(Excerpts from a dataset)
▼
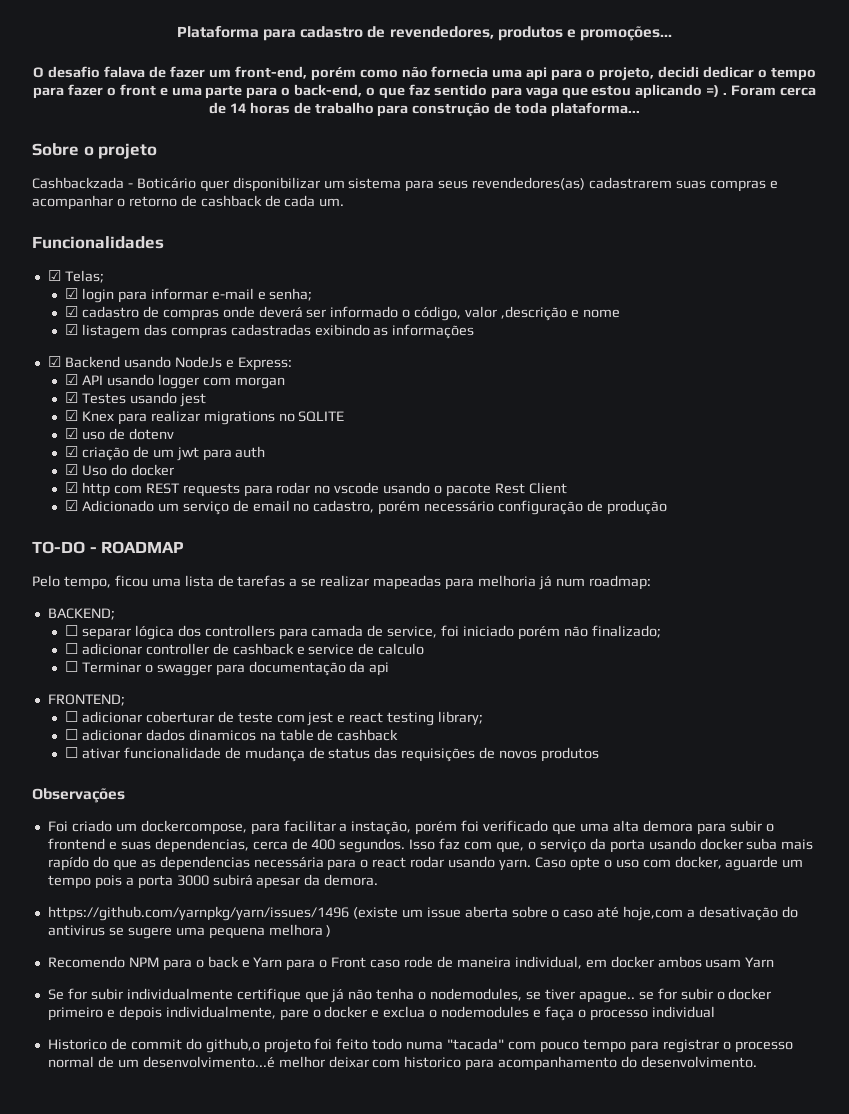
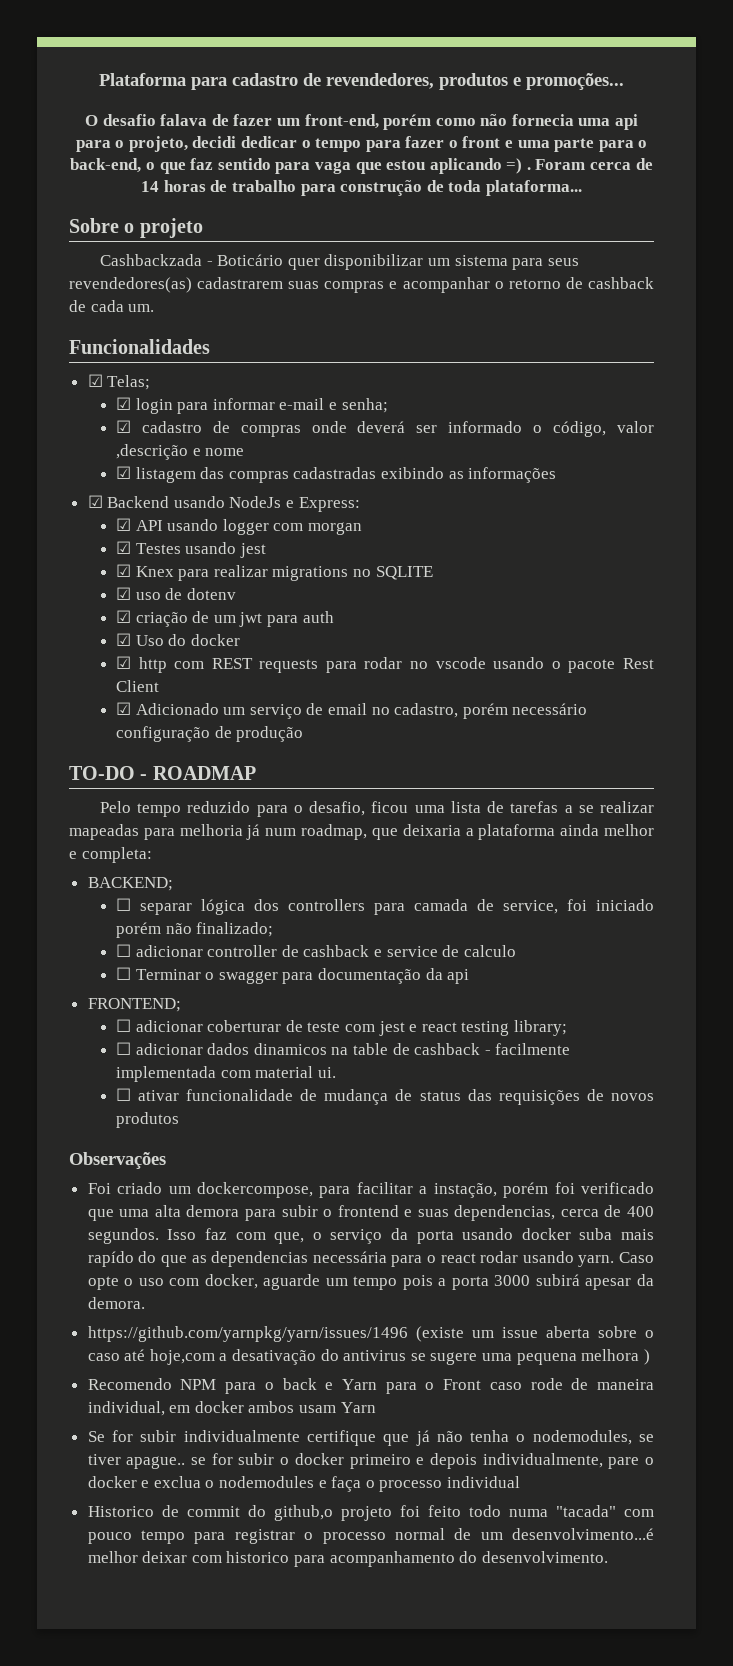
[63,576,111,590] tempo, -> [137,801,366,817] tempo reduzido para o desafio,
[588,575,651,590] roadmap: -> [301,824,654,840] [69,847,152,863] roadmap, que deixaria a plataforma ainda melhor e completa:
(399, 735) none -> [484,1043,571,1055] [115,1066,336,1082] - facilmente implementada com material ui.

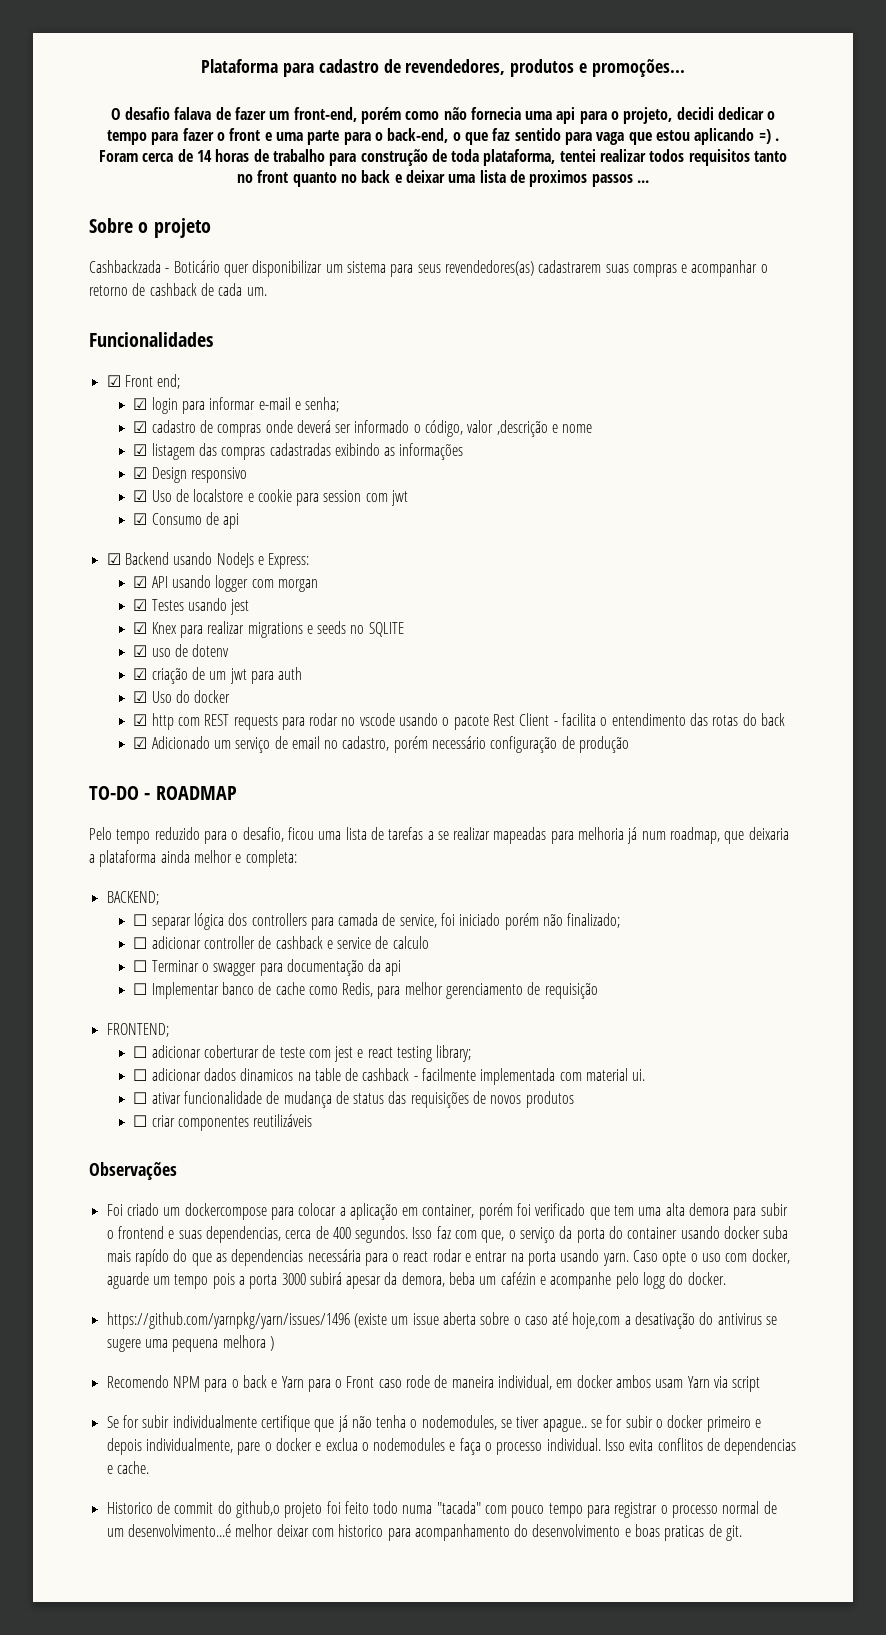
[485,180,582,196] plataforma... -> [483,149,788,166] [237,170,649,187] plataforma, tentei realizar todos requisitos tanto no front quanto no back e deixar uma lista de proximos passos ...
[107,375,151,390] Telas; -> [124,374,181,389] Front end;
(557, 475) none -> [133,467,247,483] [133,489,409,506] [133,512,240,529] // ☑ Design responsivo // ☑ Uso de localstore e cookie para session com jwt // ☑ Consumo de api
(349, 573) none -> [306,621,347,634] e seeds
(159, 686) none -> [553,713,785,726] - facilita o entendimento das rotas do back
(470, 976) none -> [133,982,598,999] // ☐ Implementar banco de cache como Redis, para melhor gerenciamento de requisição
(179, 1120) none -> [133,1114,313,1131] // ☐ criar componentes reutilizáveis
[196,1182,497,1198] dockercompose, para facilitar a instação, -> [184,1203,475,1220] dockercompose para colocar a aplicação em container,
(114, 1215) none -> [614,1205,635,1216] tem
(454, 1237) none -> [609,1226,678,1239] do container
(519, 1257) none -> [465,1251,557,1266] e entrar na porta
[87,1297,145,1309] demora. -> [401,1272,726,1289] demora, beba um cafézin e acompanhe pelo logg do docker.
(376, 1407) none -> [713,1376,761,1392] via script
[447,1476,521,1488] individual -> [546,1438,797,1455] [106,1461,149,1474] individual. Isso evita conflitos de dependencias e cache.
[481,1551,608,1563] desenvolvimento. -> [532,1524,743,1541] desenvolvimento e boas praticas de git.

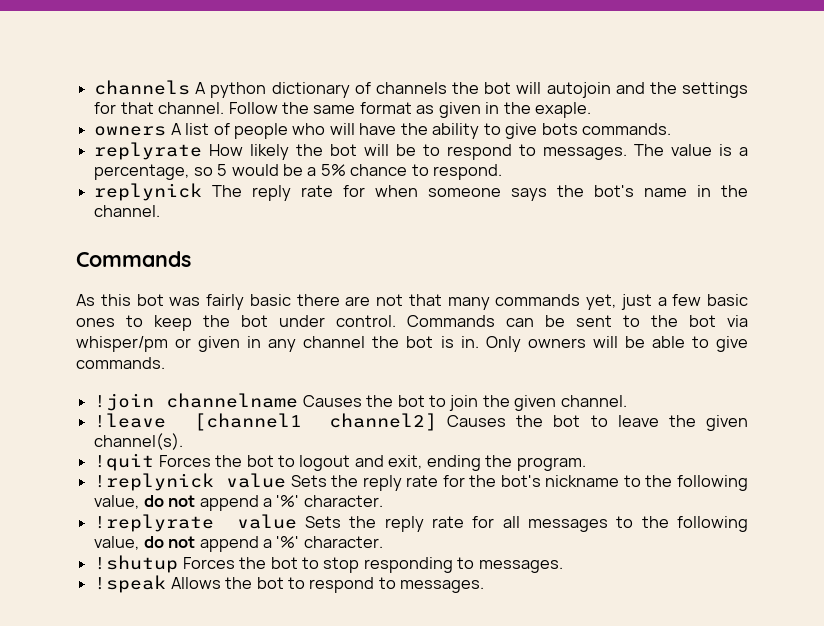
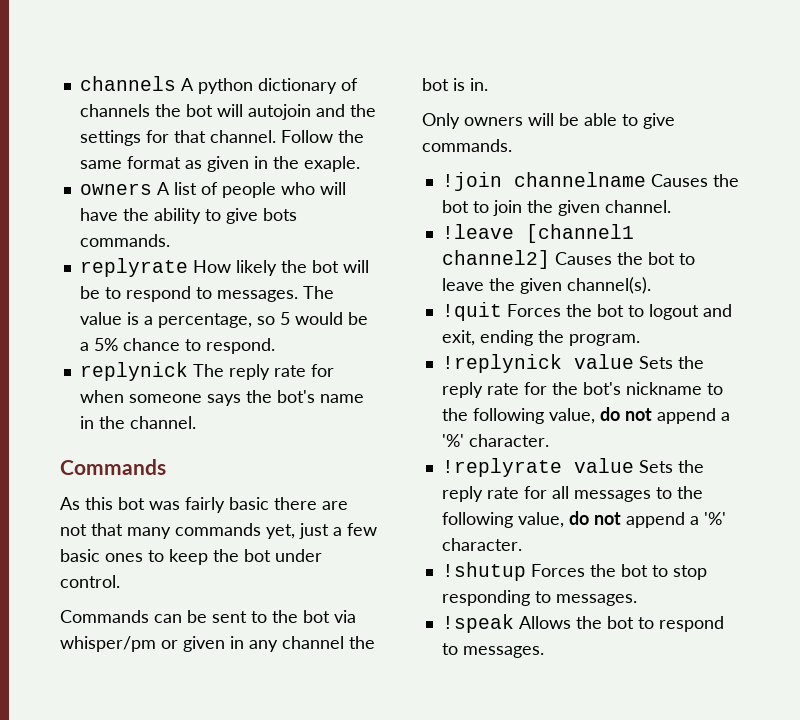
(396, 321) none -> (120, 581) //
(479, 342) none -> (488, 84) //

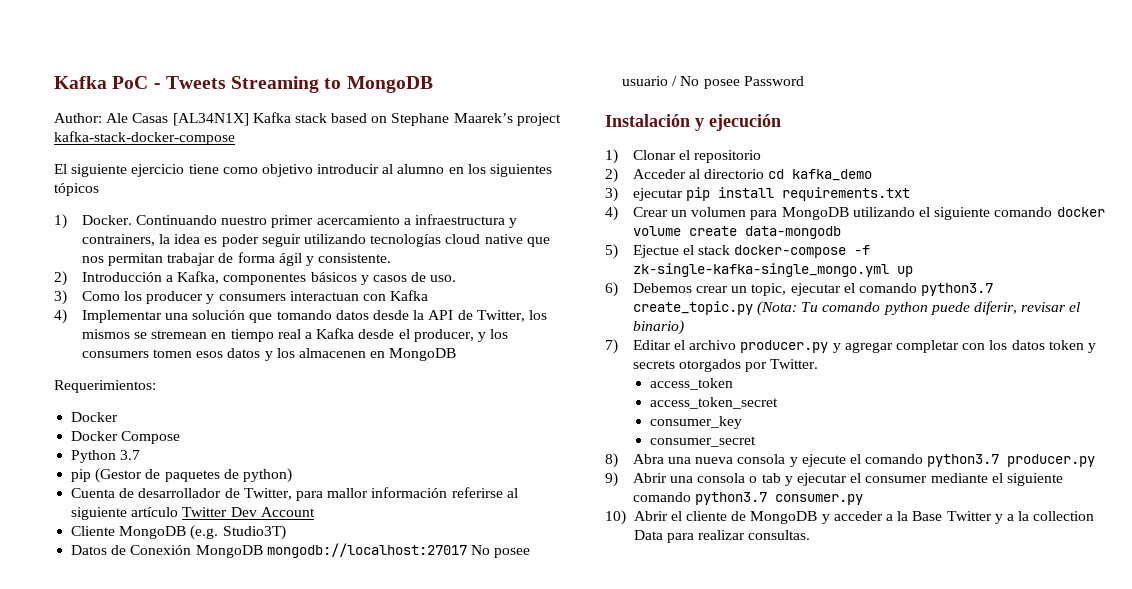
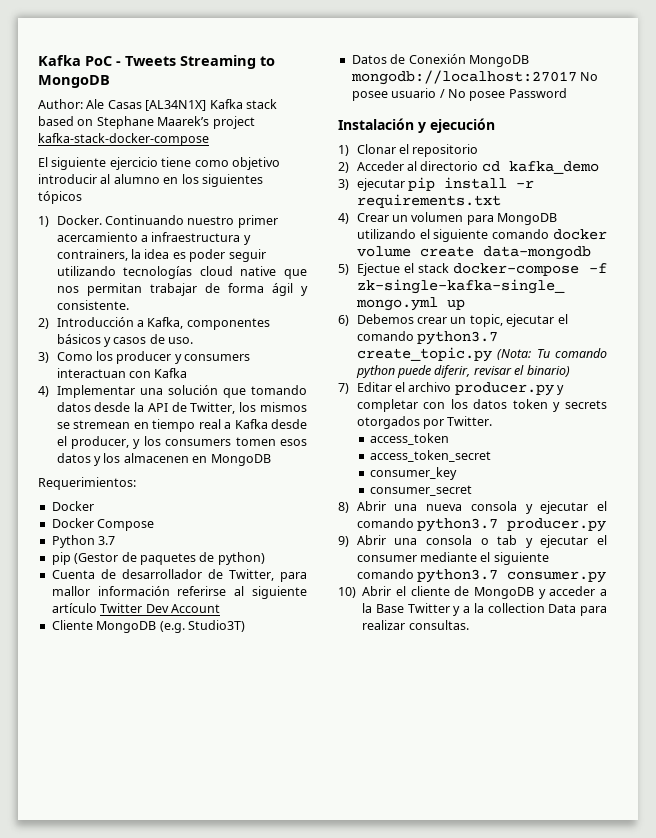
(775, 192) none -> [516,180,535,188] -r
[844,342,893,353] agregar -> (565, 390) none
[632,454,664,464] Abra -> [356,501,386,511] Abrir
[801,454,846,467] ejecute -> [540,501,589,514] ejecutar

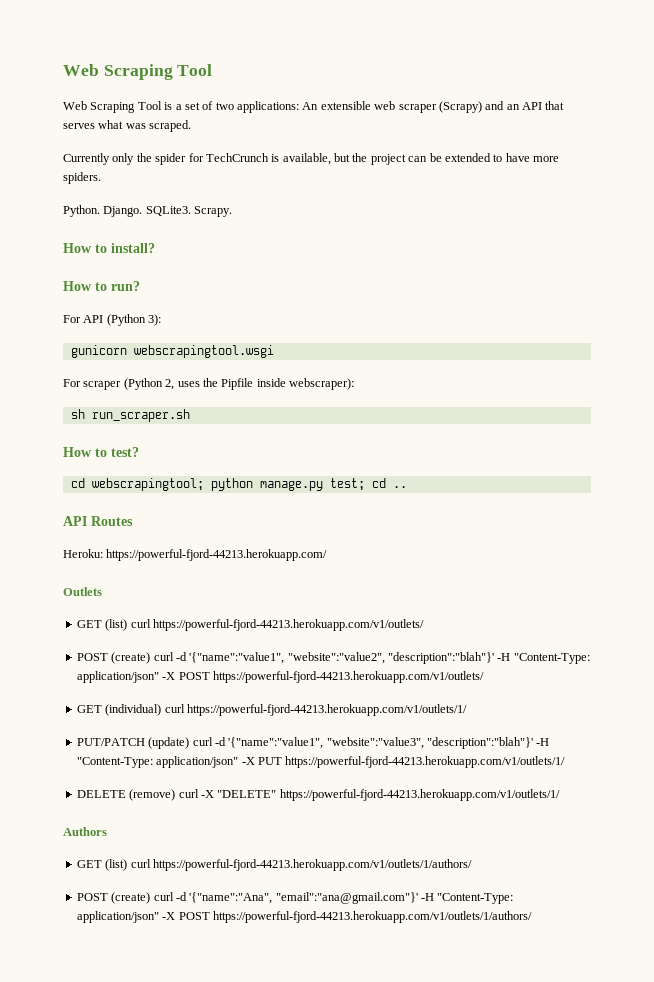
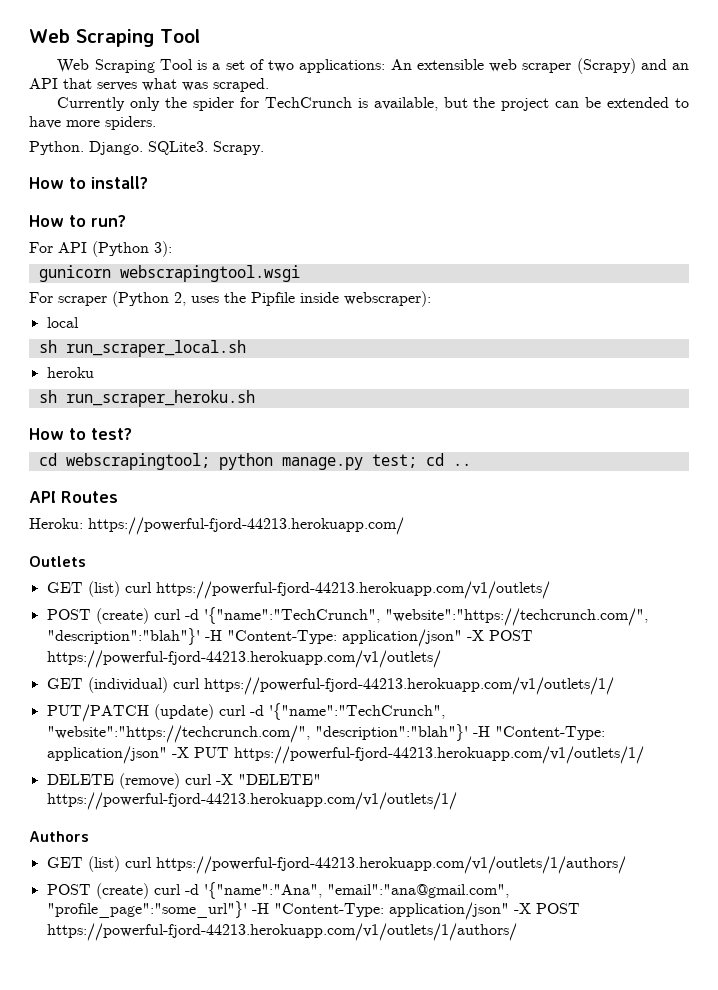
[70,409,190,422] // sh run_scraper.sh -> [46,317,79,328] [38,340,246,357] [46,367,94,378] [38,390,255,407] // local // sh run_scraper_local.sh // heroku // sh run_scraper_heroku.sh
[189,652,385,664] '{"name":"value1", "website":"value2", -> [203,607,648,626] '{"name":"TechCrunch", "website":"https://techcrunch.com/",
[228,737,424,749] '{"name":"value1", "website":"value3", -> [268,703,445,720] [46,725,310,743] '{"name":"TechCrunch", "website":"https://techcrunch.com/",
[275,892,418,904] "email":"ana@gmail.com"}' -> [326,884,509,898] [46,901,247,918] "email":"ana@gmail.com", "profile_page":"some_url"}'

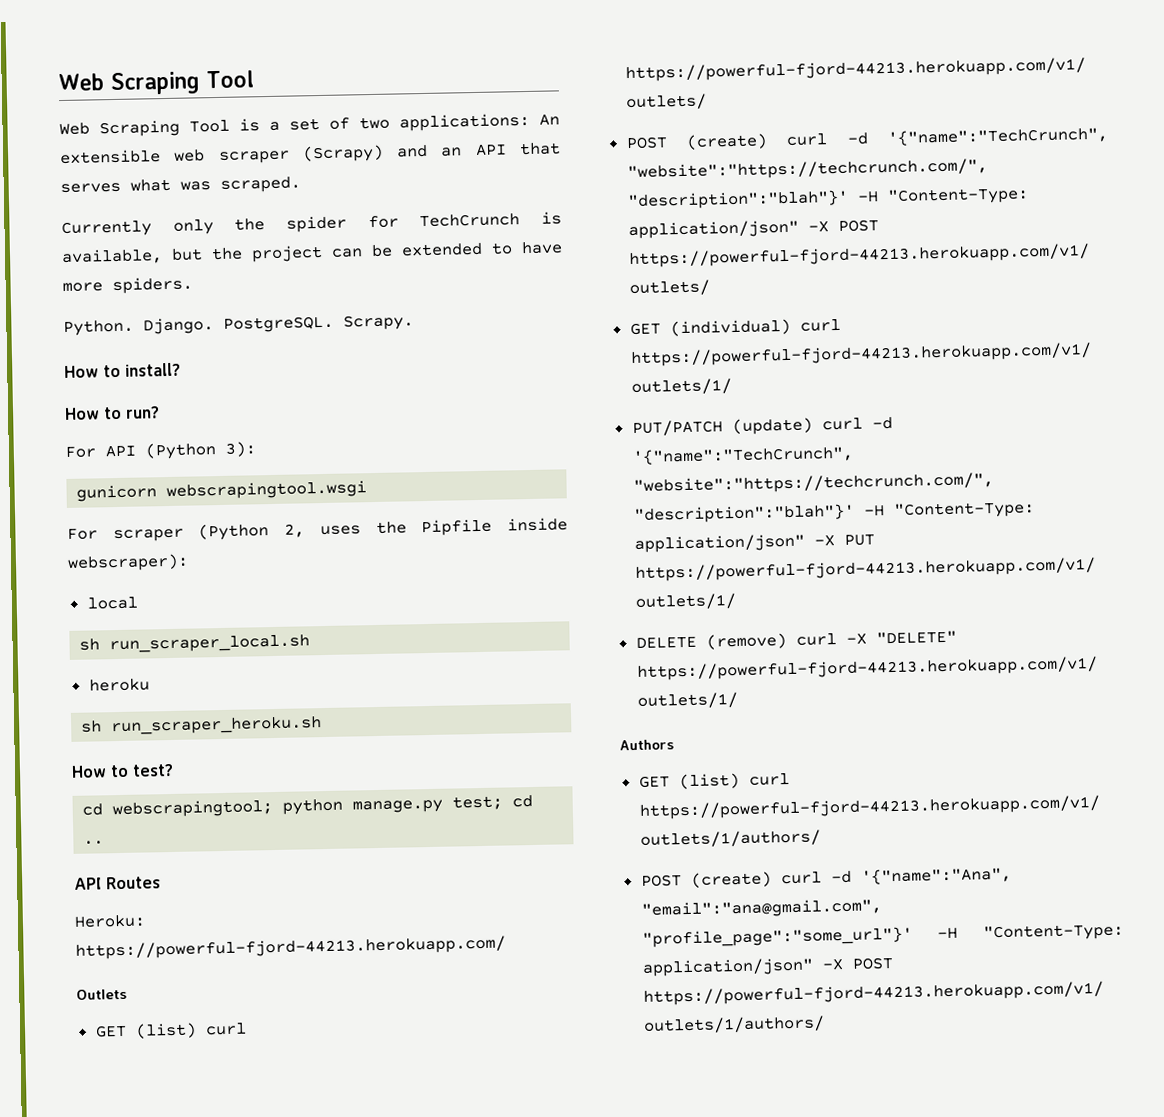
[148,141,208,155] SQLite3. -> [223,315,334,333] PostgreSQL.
▲
→ Exercise requirements
All lines in the preceding records that hold the word "back" need to be copied.

→ Task solution
[485,180,582,196] plataforma... -> [483,149,788,166] [237,170,649,187] plataforma, tentei realizar todos requisitos tanto no front quanto no back e deixar uma lista de proximos passos ...
(159, 686) none -> [553,713,785,726] - facilita o entendimento das rotas do back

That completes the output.